Democracy comes with troublesome flaws such as media influence, lobbyist access to politicians for favours, backroom deals, party politics and faulty personalities, but theocracy, autocracy or oligarchy are worse. 

Democracy is dysfunctional but we have not come up with anything better.

Monetary policy is the same. It is flawed in its application but we have not devised an improvement, such that our central bank's attempts to fulfill its responsibilities under the Reserve Bank Act are blunt and imprecise. The Act says:

"Its duty is to contribute to the stability of the currency, full employment, and the economic prosperity and welfare of the Australian people."

Look up 'monetary policy' on the Reserve Bank's website and it says:

"The Reserve Bank is responsible for Australia's monetary policy. Monetary policy involves setting the interest rate on overnight loans in the money market (‘the cash rate’)."

That's mainly it. The cash rate, plus some activities on money supply. To contribute to the prosperity of the Australian people, the central bank weapon of choice is setting the cash rate. Consider some way this fails:

1. There are about 10 million households in Australia, but only one-third of them have a mortgage. Most people are not hit by higher mortgage payments, yet that is the primary inflation control mechanism.

2. Increasing the cash rate stimulates the economy by boosting the nominal incomes of millions of Australians through higher term deposit and bond rates. If anyone argues it is not stimulatory because the older people who are the savers do not spend as much as younger people, consider this:

3. Fiscal policy often works in the opposite direction, as governments give cost-of-living relief when inflation rises, putting money into pockets when the central bank is trying to take it out.

4. Monetary policy is primarily demand-side economic management. It aims to expand or contract economic activity by controlling the cost of money. But in the current cycle, inflation is significantly driven by supply-side factors, such as Russia's war in Ukraine, the pandemic's impact on supply chains and natural disasters in Australia. None of which are sensitive to interest rate changes.

5. Rising cash rates feed into parts of the inflation calculation, the Consumer Price Index (CPI), generating an updraft. The Australian Bureau of Statistics advises:

"Housing is the highest weighted group in the CPI, accounting for around one quarter of the basket. It includes new dwellings purchased by owner occupiers (houses, townhouses and apartments), rents and major renovations."

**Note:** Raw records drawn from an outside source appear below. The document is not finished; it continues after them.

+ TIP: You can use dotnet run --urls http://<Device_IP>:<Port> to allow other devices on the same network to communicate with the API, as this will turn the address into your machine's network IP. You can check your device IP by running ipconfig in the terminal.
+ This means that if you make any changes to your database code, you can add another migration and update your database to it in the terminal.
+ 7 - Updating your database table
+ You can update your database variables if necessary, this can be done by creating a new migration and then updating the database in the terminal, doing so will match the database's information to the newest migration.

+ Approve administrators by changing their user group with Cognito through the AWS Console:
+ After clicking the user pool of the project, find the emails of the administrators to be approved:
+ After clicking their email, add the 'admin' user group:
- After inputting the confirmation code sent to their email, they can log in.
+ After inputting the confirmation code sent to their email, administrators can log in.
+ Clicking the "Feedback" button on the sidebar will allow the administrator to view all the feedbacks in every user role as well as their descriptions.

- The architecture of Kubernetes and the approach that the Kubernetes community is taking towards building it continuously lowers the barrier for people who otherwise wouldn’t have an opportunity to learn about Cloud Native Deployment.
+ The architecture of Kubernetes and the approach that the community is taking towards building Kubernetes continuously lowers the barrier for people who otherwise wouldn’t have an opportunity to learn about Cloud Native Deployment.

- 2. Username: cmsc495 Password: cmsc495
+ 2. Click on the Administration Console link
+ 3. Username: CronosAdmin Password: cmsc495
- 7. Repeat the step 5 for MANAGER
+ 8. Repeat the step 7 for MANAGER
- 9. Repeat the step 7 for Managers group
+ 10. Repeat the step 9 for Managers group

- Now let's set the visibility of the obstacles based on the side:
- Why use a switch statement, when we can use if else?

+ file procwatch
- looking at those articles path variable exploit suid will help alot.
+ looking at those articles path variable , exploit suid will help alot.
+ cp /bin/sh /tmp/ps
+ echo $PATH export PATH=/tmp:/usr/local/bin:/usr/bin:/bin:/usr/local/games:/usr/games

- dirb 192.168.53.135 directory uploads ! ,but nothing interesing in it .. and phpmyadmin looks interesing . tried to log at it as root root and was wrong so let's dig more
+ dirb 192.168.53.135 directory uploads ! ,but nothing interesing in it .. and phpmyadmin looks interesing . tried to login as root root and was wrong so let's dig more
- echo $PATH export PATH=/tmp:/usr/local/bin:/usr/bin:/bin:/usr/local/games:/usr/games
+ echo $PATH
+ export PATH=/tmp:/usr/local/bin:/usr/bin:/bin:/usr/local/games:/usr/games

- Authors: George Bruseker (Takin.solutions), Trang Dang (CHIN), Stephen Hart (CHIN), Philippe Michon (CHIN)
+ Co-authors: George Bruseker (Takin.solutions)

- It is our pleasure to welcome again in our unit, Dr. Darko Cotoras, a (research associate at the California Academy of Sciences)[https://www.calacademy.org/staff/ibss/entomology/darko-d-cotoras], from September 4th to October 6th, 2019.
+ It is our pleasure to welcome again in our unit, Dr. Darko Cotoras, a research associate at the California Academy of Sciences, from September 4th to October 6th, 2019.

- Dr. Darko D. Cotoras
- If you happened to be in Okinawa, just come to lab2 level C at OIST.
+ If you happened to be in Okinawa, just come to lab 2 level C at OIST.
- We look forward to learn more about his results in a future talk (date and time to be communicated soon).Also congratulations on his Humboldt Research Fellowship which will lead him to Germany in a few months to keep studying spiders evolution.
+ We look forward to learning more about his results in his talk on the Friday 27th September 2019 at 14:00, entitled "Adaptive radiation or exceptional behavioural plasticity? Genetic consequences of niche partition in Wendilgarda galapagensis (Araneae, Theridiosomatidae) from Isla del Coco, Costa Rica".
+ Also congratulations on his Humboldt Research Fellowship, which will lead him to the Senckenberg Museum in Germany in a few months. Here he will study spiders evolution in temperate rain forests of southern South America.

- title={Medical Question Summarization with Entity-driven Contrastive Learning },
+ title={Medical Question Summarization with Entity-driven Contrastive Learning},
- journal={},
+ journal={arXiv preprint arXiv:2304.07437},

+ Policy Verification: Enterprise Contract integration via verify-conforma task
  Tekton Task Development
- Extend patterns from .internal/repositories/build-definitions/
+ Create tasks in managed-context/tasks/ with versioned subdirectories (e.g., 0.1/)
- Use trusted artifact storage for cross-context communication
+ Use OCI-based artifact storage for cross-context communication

Consider how supply shortages have driven up inflation, contributed to a decline in construction and rising rents. Says Bill Mitchell, Professor in Economics and Director of the Centre of Full Employment and Equity at the University of Newcastle:

"So we enter a ridiculous circularity. The RBA hikes interest rates. Rental inflation accelerates even though the other factors driving the overall CPI inflation trajectory are in decline. The RBA then claims the CPI inflation is not falling fast enough. The RBA hikes again … Rinse and repeat."

Borrowers who can least afford higher repayments are hit the most. Its doubtful they feel an increase in the cash rate 11 times in a year from 0.1% to 3.85% has improved "the economic prosperity and welfare of the Australian people".

The Reserve Bank and Governor Philip Lowe are acutely aware of the mental health implications of rising rates, and the Governor has made a point of meeting with suicide prevention agencies. The May 2023 Statement of Monetary Policy includes this acknowledgement:

"Community services organisations have raised concerns regarding the sharp increase in demand for their services over recent quarters, including for financial aid, domestic violence and acute mental health support, food bank services and housing assistance. They note that there has been a rise in the number of people seeking assistance for the first time, including renters and people with mortgages."

A policy which causes severe mental health problems for strugglers but puts more money in the hands of wealthy savers is a deficient way to control inflation. The Reserve Bank acted the worst when leaving the economic stimulus of 'whatever it takes' in 2021 as inflation was already taking hold. It poured fuel on the fire when it should have withdrawn oxygen.

This week's wage price index showed a rise at a decade-high 3.7% in the year to March 2023, and 0.8% for the quarter, both in line with expectations. After the release of the Reserve Bank minutes on Tuesday, CBA's Gareth Aird confirmed:

"Our central scenario puts the current 3.85% as the peak in the cash rate, while the near-term risk sits with another rate hike ... We continue to expect 50bp of rate cuts in Q4 23 and a further 75bp of easing in 2024 that would take the cash rate to 2.6% - a more neutral setting."